Граф глубоко вздохнул, после чего произнес:
— Вспомните, синьор Джузеппе, что сегодня — двадцать седьмое июня; вспомните это же число много лет тому назад! И тогда был человек, который готов был тоже любимое им существо — не ребенка, не сына, а женщину, которая для него была все в мире, — назвать своею, и вы в этот день отняли ее у него, отняли обманом, преступлением.
Торичиоли остановился и, поднеся руку ко лбу, невнятно проговорил:
— Да… да… правда, сегодня двадцать седьмое июня, то самое число… Так это — месть? Это — ваша месть? — крикнул он. — Жестокая месть. Но лучше бы вы меня тогда же убили, чем заставить дожить до сегодня.

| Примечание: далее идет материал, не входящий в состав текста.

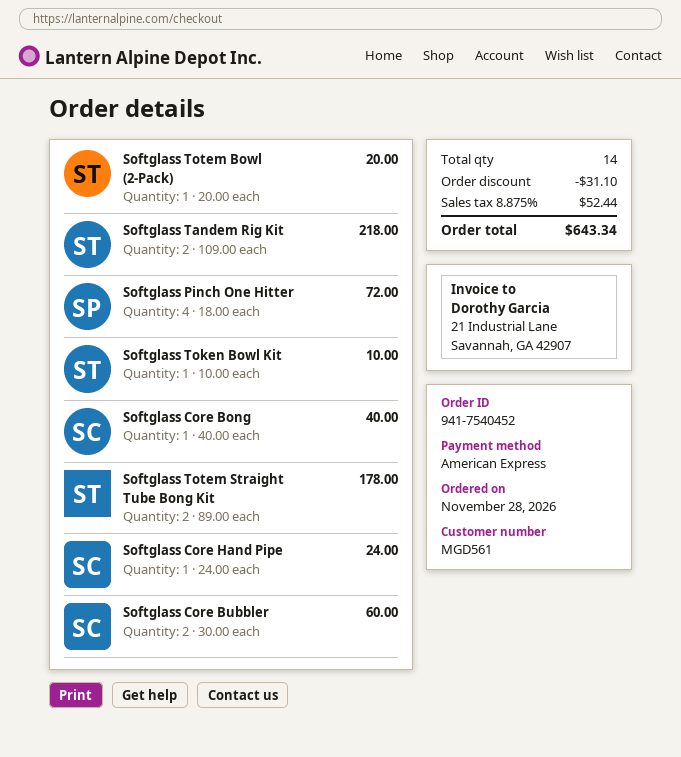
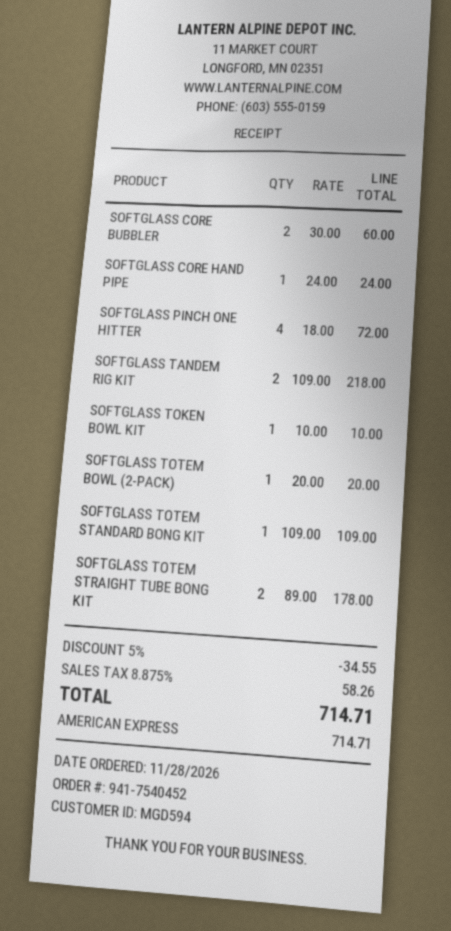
customer number: MGD561 -> MGD594
Softglass Core Bong: 1 x 40.00 = 40.00 -> none
SOFTGLASS TOTEM STANDARD BONG KIT: none -> 1 x 109.00 = 109.00
discount: 31.10 -> 34.55
tax: 8.875% = 52.44 -> 8.875% = 58.26
total: 643.34 -> 714.71

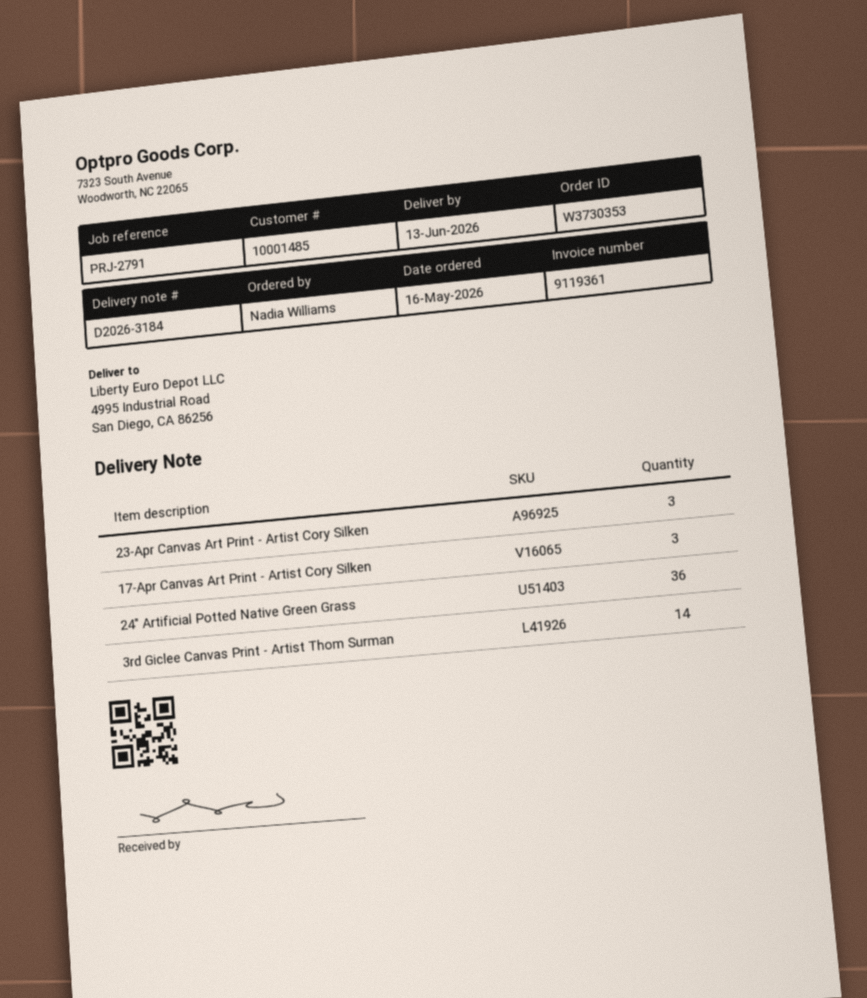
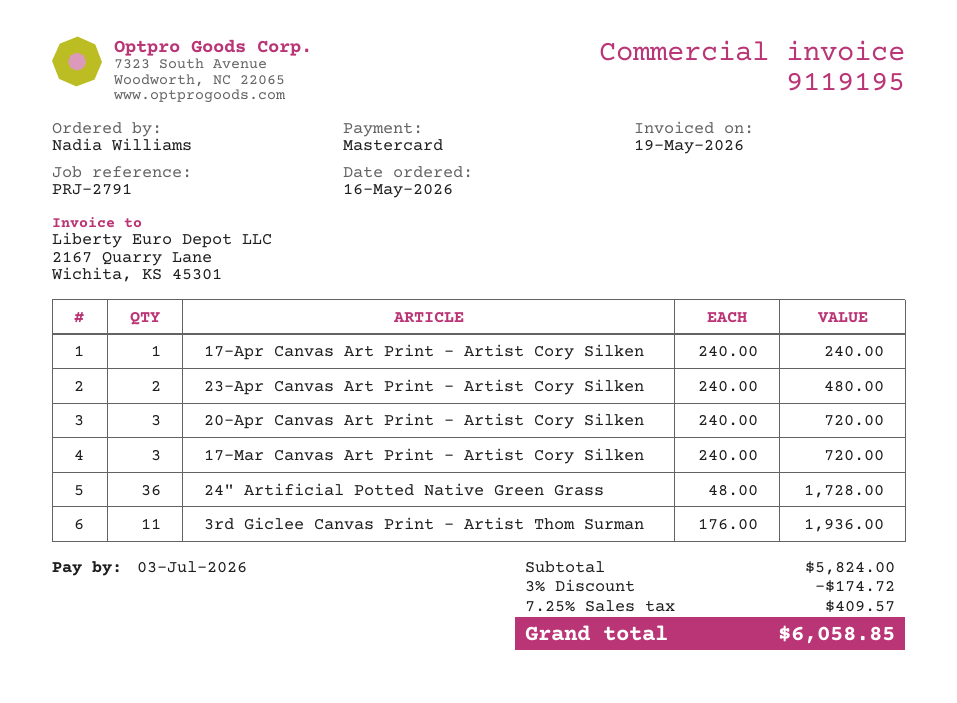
invoice number: 9119361 -> 9119195
23-Apr Canvas Art Print - Artist Cory Silken: 3 -> 2
17-Apr Canvas Art Print - Artist Cory Silken: 3 -> 1
3rd Giclee Canvas Print - Artist Thom Surman: 14 -> 11
20-Apr Canvas Art Print - Artist Cory Silken: none -> 3
17-Mar Canvas Art Print - Artist Cory Silken: none -> 3

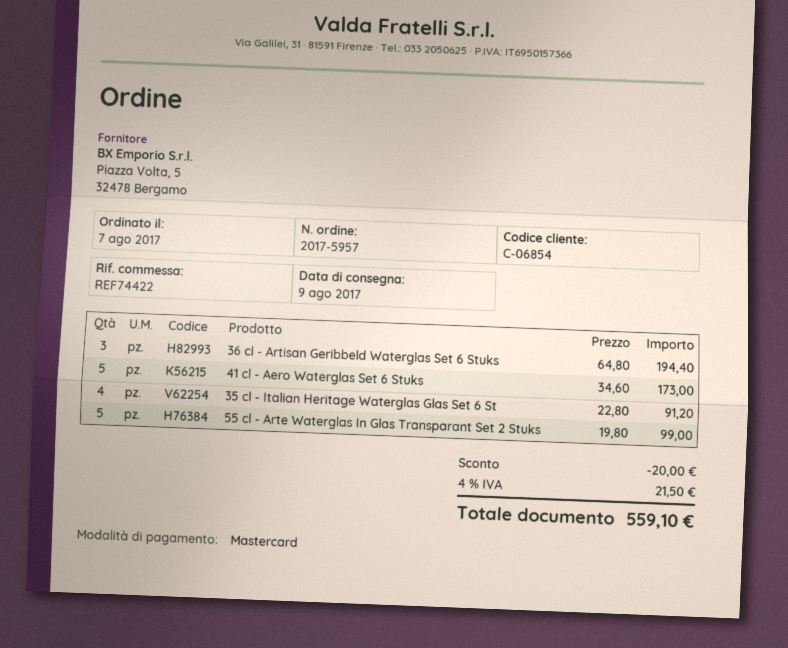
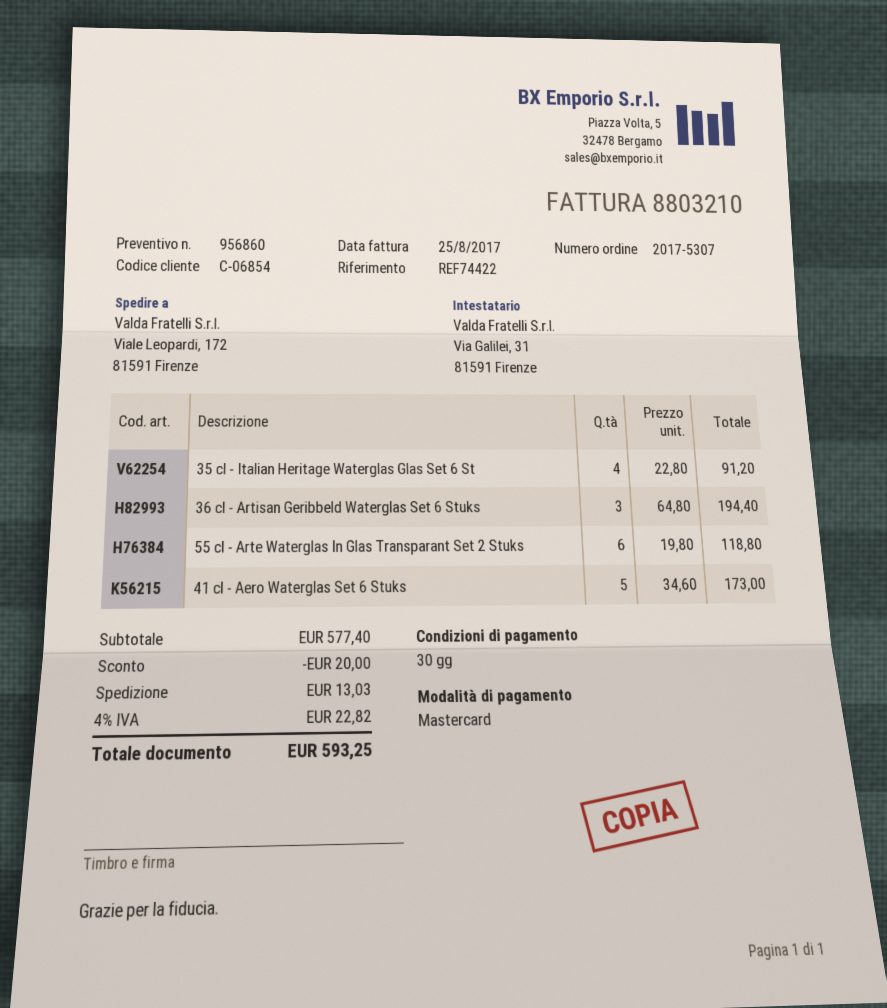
order number: 2017-5957 -> 2017-5307
55 cl - Arte Waterglas In Glas Transparant Set 2 Stuks: 5 x 19.80 = 99.00 -> 6 x 19.80 = 118.80
shipping: none -> 13.03
tax: 4% = 21.50 -> 4% = 22.82
total: 559.10 -> 593.25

— Я не хотел вам мстить, — я два раза щадил вас; я сегодня приехал к вам, уговаривал — вы не хотели слушать: вы сами себе отмстили.
— Да, но эта месть скверна, ужасна, бесчеловечна! — кричал Торичиоли, хотя его голос срывался ежеминутно. — Вы мне мстите и губите других… вы губите их… Вас убить мало за это… убить! — и он опять кинулся на Сен-Жермена, окончательно потеряв голову.

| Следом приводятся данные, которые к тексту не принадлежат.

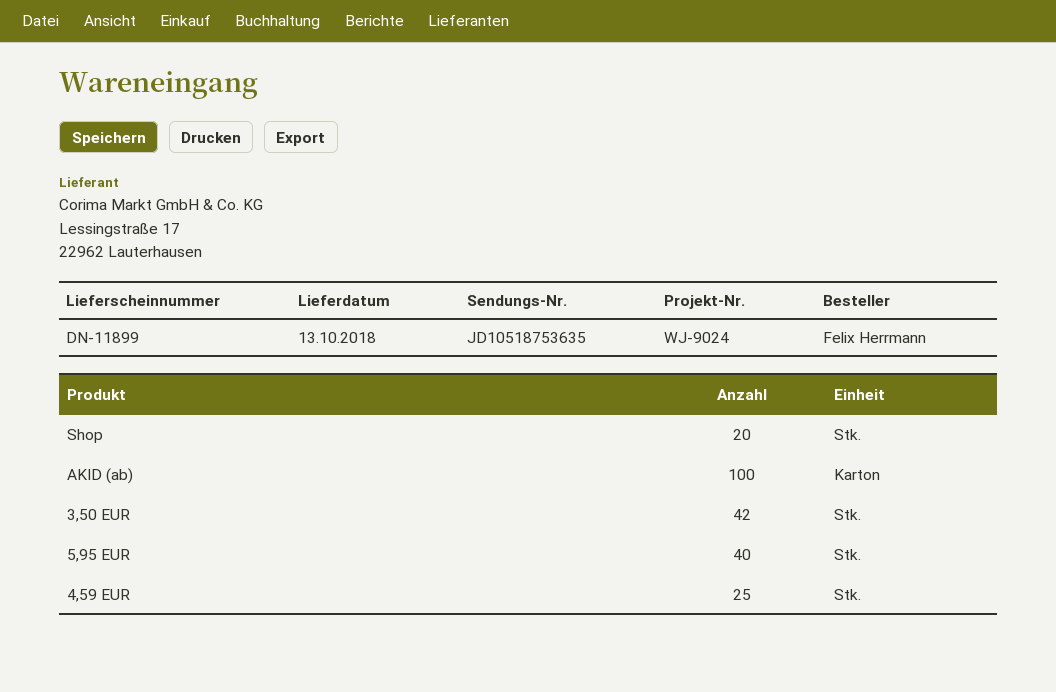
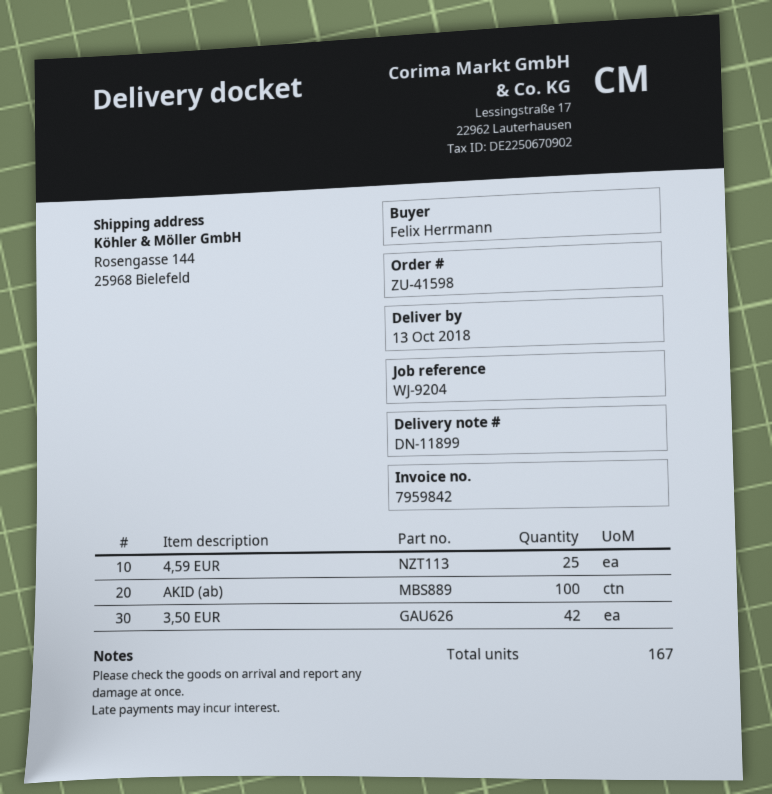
reference: WJ-9024 -> WJ-9204
Shop: 20 -> none
5,95 EUR: 40 -> none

Граф, спокойно улыбаясь, глянул в его остервенелые, налитые кровью глаза и отвел его руки от себя.
Торичиоли чувствовал уже его силу, а также и то, что силой ничего нельзя сделать с ним.

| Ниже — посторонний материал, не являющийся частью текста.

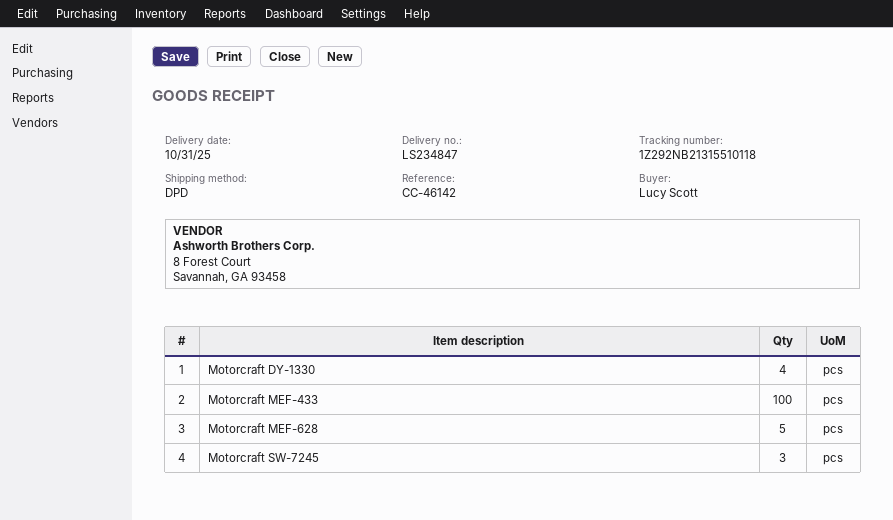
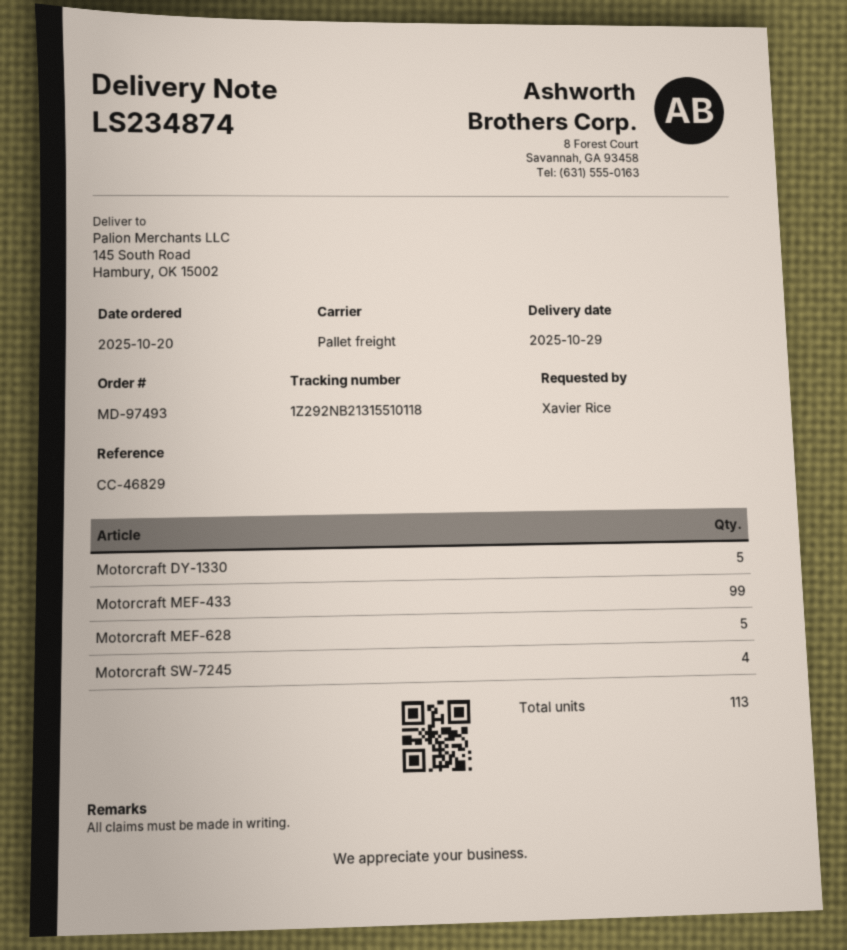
delivery note number: LS234847 -> LS234874
delivery date: 2025-10-31 -> 2025-10-29
reference: CC-46142 -> CC-46829
ordered by: Lucy Scott -> Xavier Rice
shipping method: DPD -> pallet freight
Motorcraft DY-1330: 4 -> 5
Motorcraft MEF-433: 100 -> 99
Motorcraft SW-7245: 3 -> 4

— Ну, хорошо, — заговорил он, стараясь сдержаться, и в голосе его послышались слезы, — ну, хорошо! Вы отмстили мне, довольно… Но дайте же мне возможность, насколько мыслимо, исправить свою вину. Пустите меня — откройте дверь, пустите, — и я век свой не забуду вашего благодеяния; да, как на благодеяние, я буду смотреть на это… Откройте мне дверь… может быть, еще не поздно…
Была минута, когда, казалось, Торичиоли станет на колена.
— Так вы хотите только, чтобы я открыл вам дверь? — спросил Сен-Жермен.
— Да… только…
— Ну, хорошо синьор Джузеппе, я вас не держу больше! — и граф открыл дверь настежь.